Muito bem, Paracelsus! Também tenho a sensação desagradável que, mais uma vez - e , se calhar, agora definitivamente - falhámos o nosso encontro o História.
O que é engraçado é que a situação a que chegámos tem duas leituras:
- a de que o Projecto Roquette era, desde o dia 1, uma conspiração para desmantelar o clube e vender todo o seu património.
- a de que o projecto Roquete (ou pelo menos a ideia de que a construção e valorização do património do clube era a pedra de toque da nossa competitividade futura) tinha pernas para andar, mas que, a meio do caminho, e por razões muito mal explicadas, fez-se uma viragem de 180º.

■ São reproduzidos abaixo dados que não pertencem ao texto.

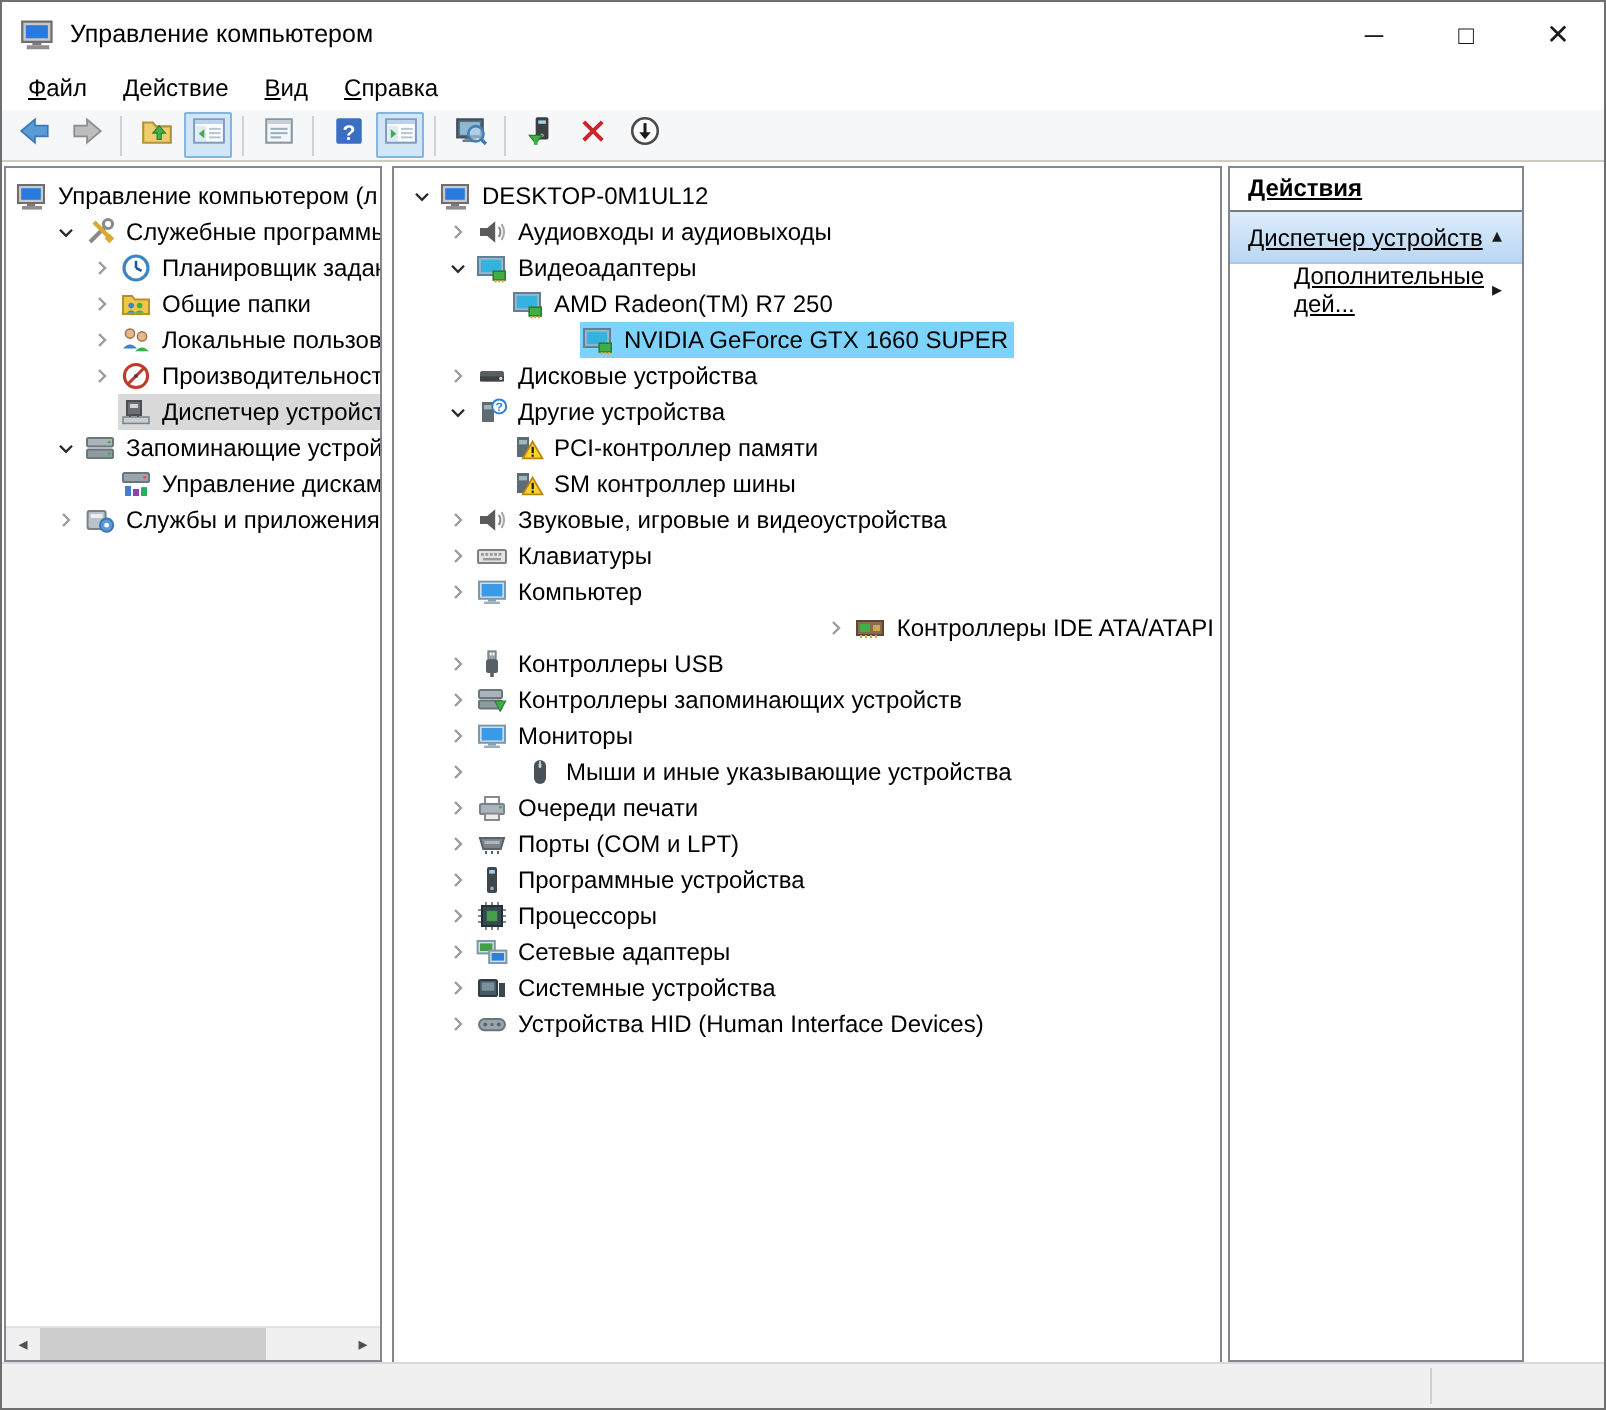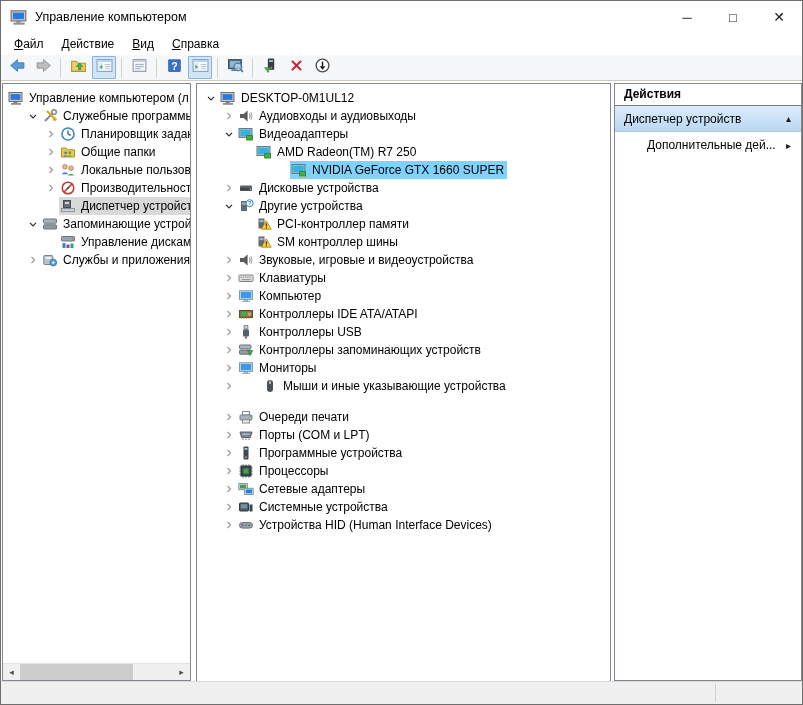"Действия" .panel-right { text-decoration: none -> underline; width: 188px -> 148px }
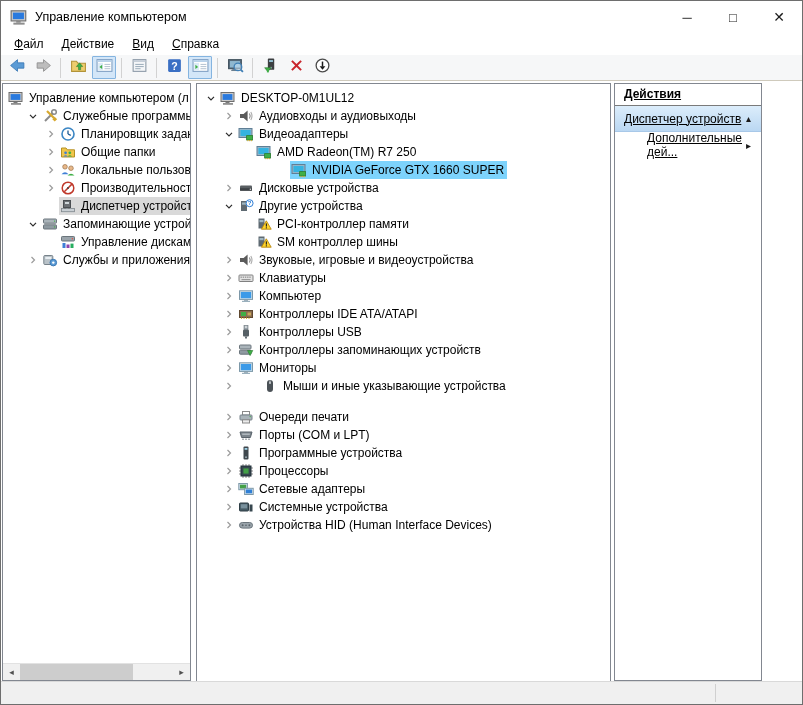"Контроллеры IDE ATA/ATAPI" div.trow { justify-content: none -> flex-end }
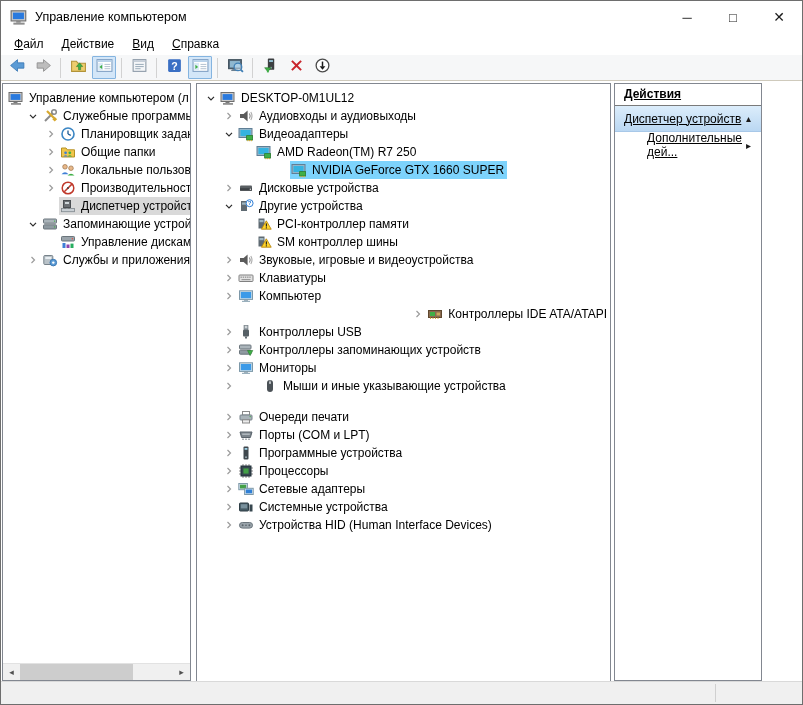"Очереди печати" div.trow { margin-top: 13px -> none }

Eu acredito muito mais na segunda. Embora o trabalho de sapa da direcção de Sousa Cintra na inventariação e legalização do património do clube não possa ser esquecido, houve a partir dela um real aumento desse património. Parece-me inegável que, em 2003, o clube tinha um património mais valioso e com muito maior potencial de rentabilização do que 10 anos antes. Tinha obviamente mais dívidas, mas como tu bem demonstras, tinha todas as condições para as enfrentar e sair a ganhar. A rentabilidade do património podia não ser imediata, mas era uma questão de tempo.
Só que, de repente, tudo mudou. De um paradigma em que o património era a garantia da prosperidade futura do clube, passou-se, do dia para a noite, para a ideia de que esse mesmo património era um lastro do qual nos devíamos desfazer o mais depressa possível! Abandonou-se à pressa a estratégia que tinha orientado o desenvolvimento do clube há mais de uma década sem que (a) fosse discutidas as verdadeiras razões para essa abandono ou (b) fosse discutida uma estratégia alternativa; note-se que estou a falar de estratégia de longo prazo (a 20, 30 ou 40 anos) e não de balões de oxigénio tipo “fazemos-agora-um-empréstimo-obrigacionista-e-em-2013-logo-se-vê” como os apresentados por FSF na última AG. Pior ainda, era difícil perceber como é que as mesmas pessoas que defenderam o paradigma da “prosperidade-pelo-património” tinha legitimidade para conduzirem o clube para o sentido oposto!
Então o que aconteceu para que, depois de todos sacrifícios, quando era preciso apenas um pouco mais de paciência para começar a recolher dividendos, se decidiu deitar tudo pela janela? Foi por sentimento de vazio por atingir um grande objectivo? Foi pânico por causa de um exercício negativo? Não me parece. Receio que o que aconteceu foi que aquilo que em em 1995 era apenas um “projecto” eram agora terrenos e edifícios altamente valiosos e apetecíveis. Demasiado valiosos, terão pensado alguns, para uma agremiação de utilidade pública e sem fins lucrativos como o Sporting Clube de Portugal.
A verdade é que a aquisição, valorização e rentabilização de património imobiliário foi, é, e continuará a ser o principal pilar da sobrevivência de qualquer clube em Portugal. A ideia não foi inventada por Roquette, mas já se encontrava em Sousa Cintra e em João Rocha, por exemplo. A debilidade da bolsa, o poder de compra limitado dos adeptos, a concentração e corporativismo do tecido empresarial e da banca, a exiguidade e conservadorismo do mercado publicitário e - last but not least - o fraco potencial de crescimento das receitas televisivas por causa da Olivedesportos, não deixam muitas alternativas sensatas para sustentar o futuro de um clube por cá.
Imaginem isto: um piloto vê acender-se a luz de “excesso de carga” no seu painel de instrumentos. O que faz? Decide que a melhor solução para o problema é deixar cair os motores do avião! Absurdo, não é? Mas foi exactamente isto que a Direcção do Sporting fez.